Чтобы в юрте горел огонь | страница 27
Долго-долго смотрит Нилка на заколдованный рыбий хоровод. Её рука невольно тянется к стеклу: от сильного света пальцы становятся розовыми, красная рыбка подплывает к ним, трётся с той стороны стекла своим золотистым боком и уплывает, широко и часто открывая рот. И все они кружатся и играют в воде, и им дела нет до Нилки и других зевак, которые плотным кольцом окружили аквариум.
В конце концов девочка спохватывается, вспоминает про свою вину и, набравшись духу, идёт домой.
Мать стряпает на кухне пельмени. Запах сырого мяса разносится по всей квартире. Вскоре возвращается из школы Дарима. Мать наливает дочерям в тарелки крепкого бульона с прозрачными каплями жира.
Напряжение не покидает Нилку. Она не сомневается, что мать уже почуяла неладное и просто скрывает свое настроение, ждёт прихода отца, чтобы наказание было более суровым. Но Антонина что-то напевает, разговаривает с Даримой, а Нилку не видит совсем, будто девочка растаяла, испарилась, как парок над чашкой чая, стала невидимой вместе с двумя упругими косичками, со своим лобастым круглым лицом.
Наверное, мать с Даримой жили без неё всегда так дружно и весело, как сегодня, вдруг догадывается Нилка.
И это запоздалое открытие, как большая заноза, покалывает ей где-то в груди. Ведь не зря же мать любит говорить знакомым, глядя на младшую дочь:
— Дичок она у нас. Тяжёлое дело — детей поднимать. Скорее бы уж выучить.
А сегодня мать решила передохнуть от Нилки и стала сразу прежней, счастливой.

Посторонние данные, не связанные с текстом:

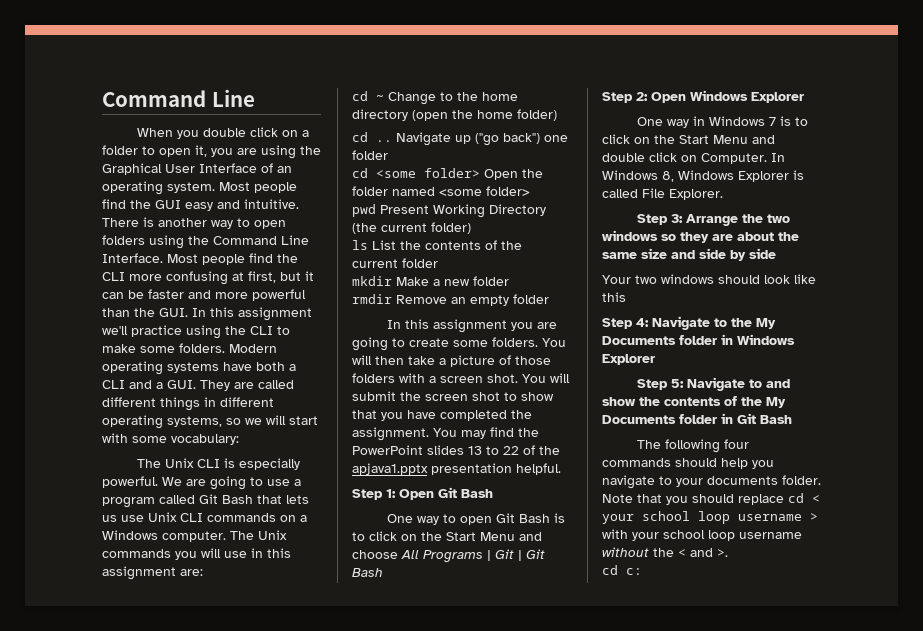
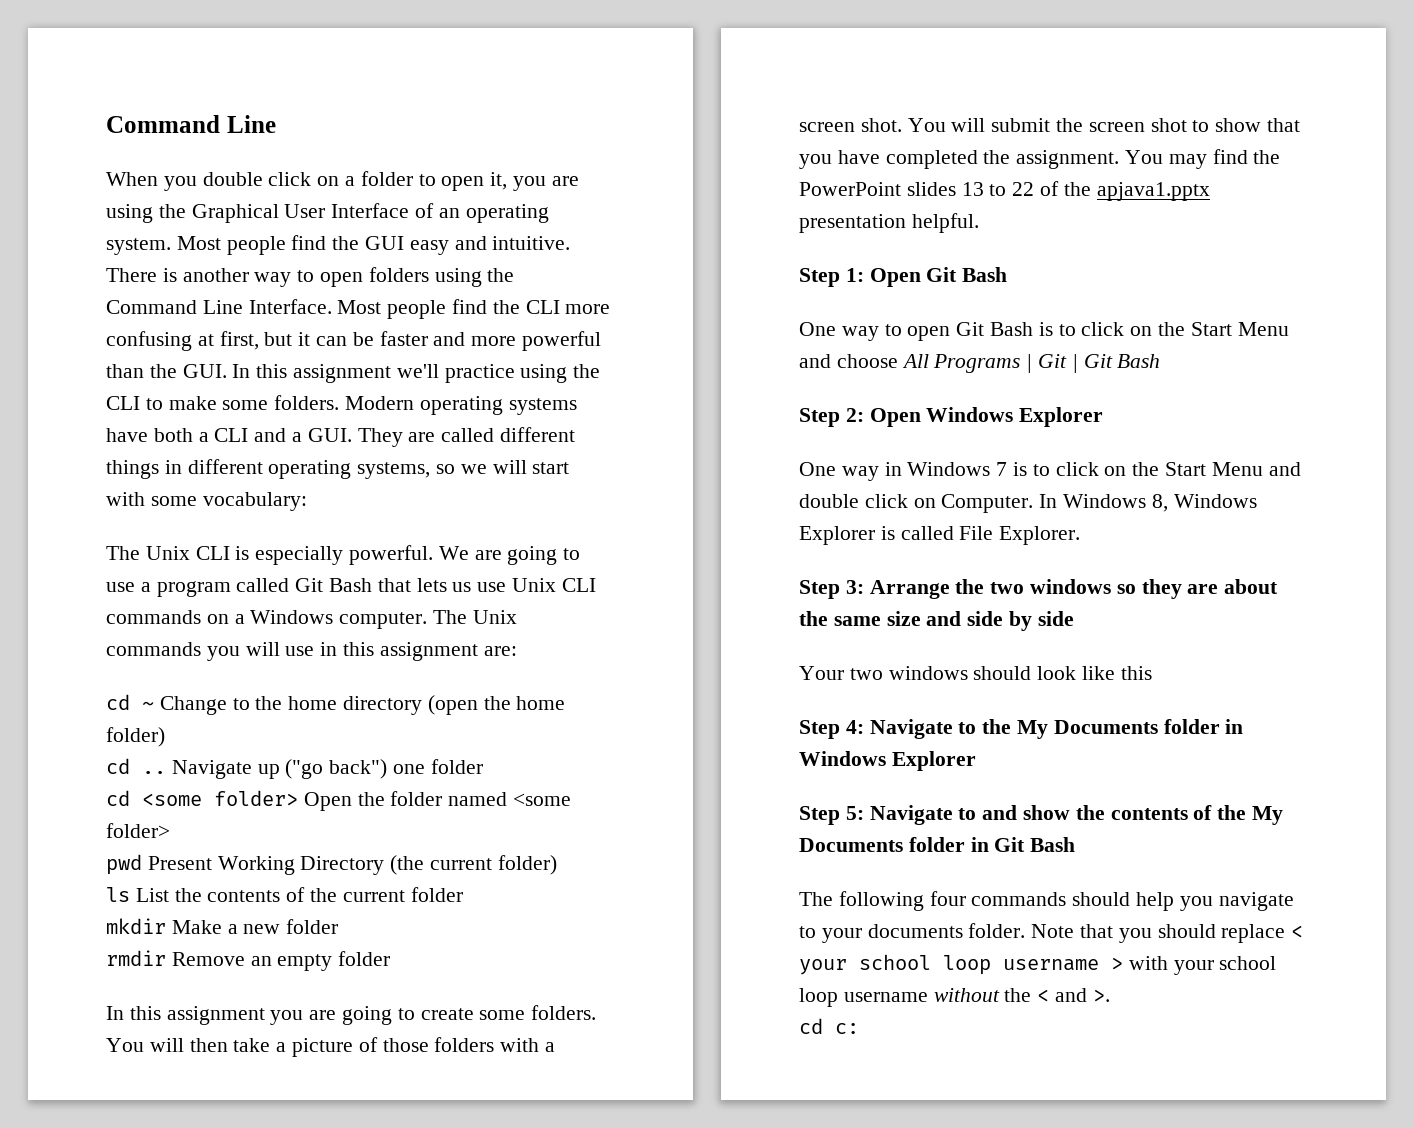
[788,493,804,503] cd -> (1286, 933) none

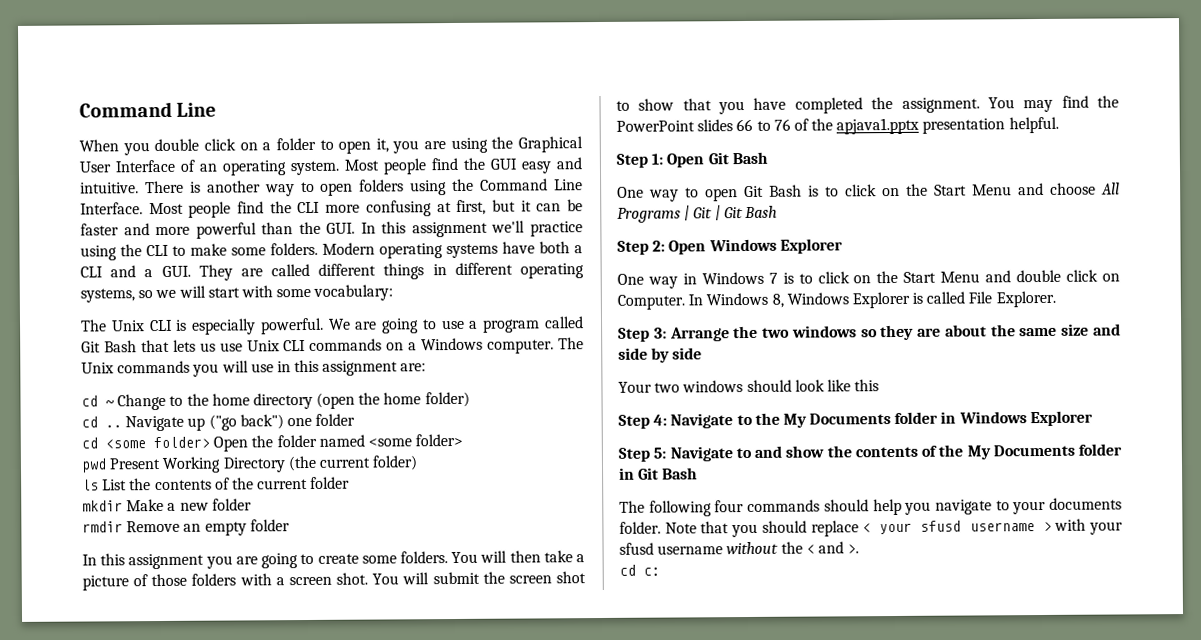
[961,182,1035,196] 13 to 22 -> [736,118,791,132] 66 to 76
[859,954,991,975] school loop -> [920,520,962,532] sfusd
[1219,956,1277,970] [799,988,838,1007] school loop -> [619,542,654,555] sfusd

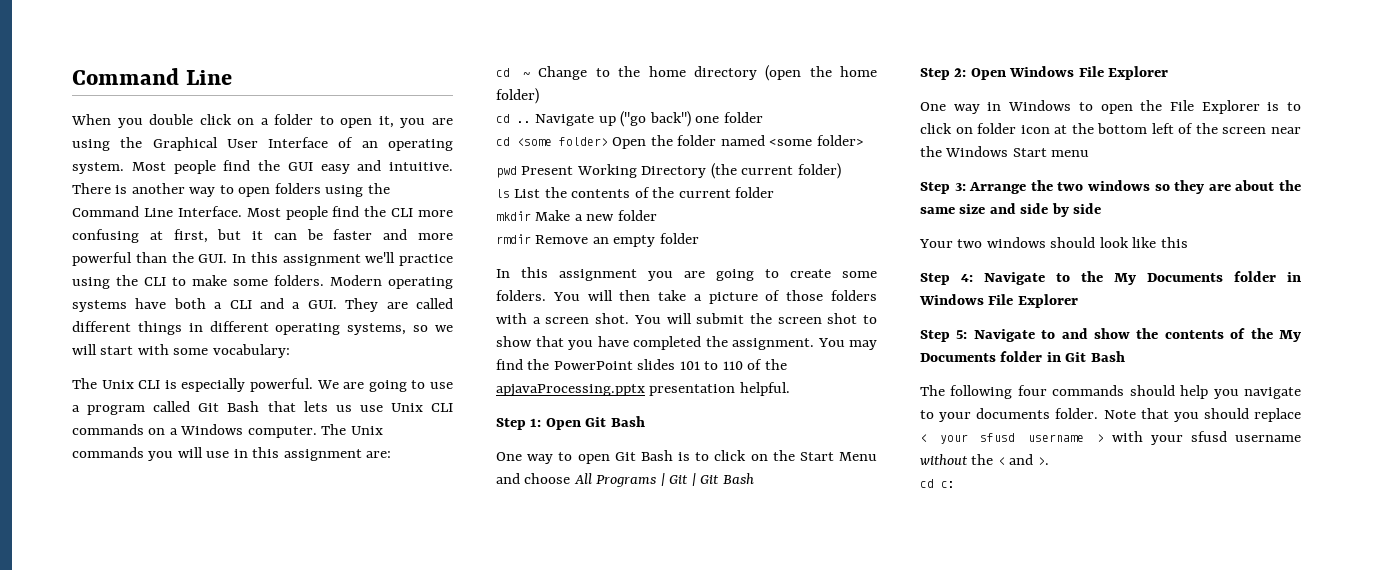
[736,117,920,135] 66 to 76 of the apjava1.pptx -> [679,359,787,370] [496,384,645,397] 101 to 110 of the apjavaProcessing.pptx
(777, 245) none -> [1078,66,1104,77] File
[768,269,1120,284] [617,290,1056,310] 7 is to click on the Start Menu and double click on Computer. In Windows 8, Windows Explorer is called File Explorer. -> [1078,100,1301,114] [920,123,1301,134] [920,146,1090,157] to open the File Explorer is to click on folder icon at the bottom left of the screen near the Windows Start menu
(1027, 417) none -> [988,294,1014,305] File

Она надевает платье из шуршащего шёлка, причёсывает гладко волосы, прихорашивается перед зеркалом, как будто ждёт гостей.

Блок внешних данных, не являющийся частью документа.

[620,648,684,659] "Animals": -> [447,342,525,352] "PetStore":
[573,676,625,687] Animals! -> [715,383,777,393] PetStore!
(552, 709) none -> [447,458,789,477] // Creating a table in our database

Но никто не приходит, никто не звонит. Мать стоит у широкого окна; из него видна улица, по которой отец возвращается домой. Она ждёт его, как ждала многие вечера, но сегодня нет напряжения в её позе, нет тоскливого беспокойства в чёрных глазах.
Когда Нилка лежит в постели, через неплотно прикрытую дверь спальни до неё доносится глухой кашель отца и тихий радостный смех матери, потом они смеются вместе, уже громко и о чём-то долго говорят…
* * *
На другой день мать вызвали в школу. Она вернулась рассерженная; ещё не успела переступить порог дома, как раздался её возмущённый голос:
— До чего дожили! Собственный ребёнок позорит нас. Мы с отцом работаем, не жалея себя. У тебя есть дома всё. Чего тебе не хватает? Подраться из-за какой-то книжки!
Она хватает Нилкино пальто, шапку, наспех одевает её:
— Иди проси прощения у Кольцовых. Пока не извинишься, домой не приходи, не пущу.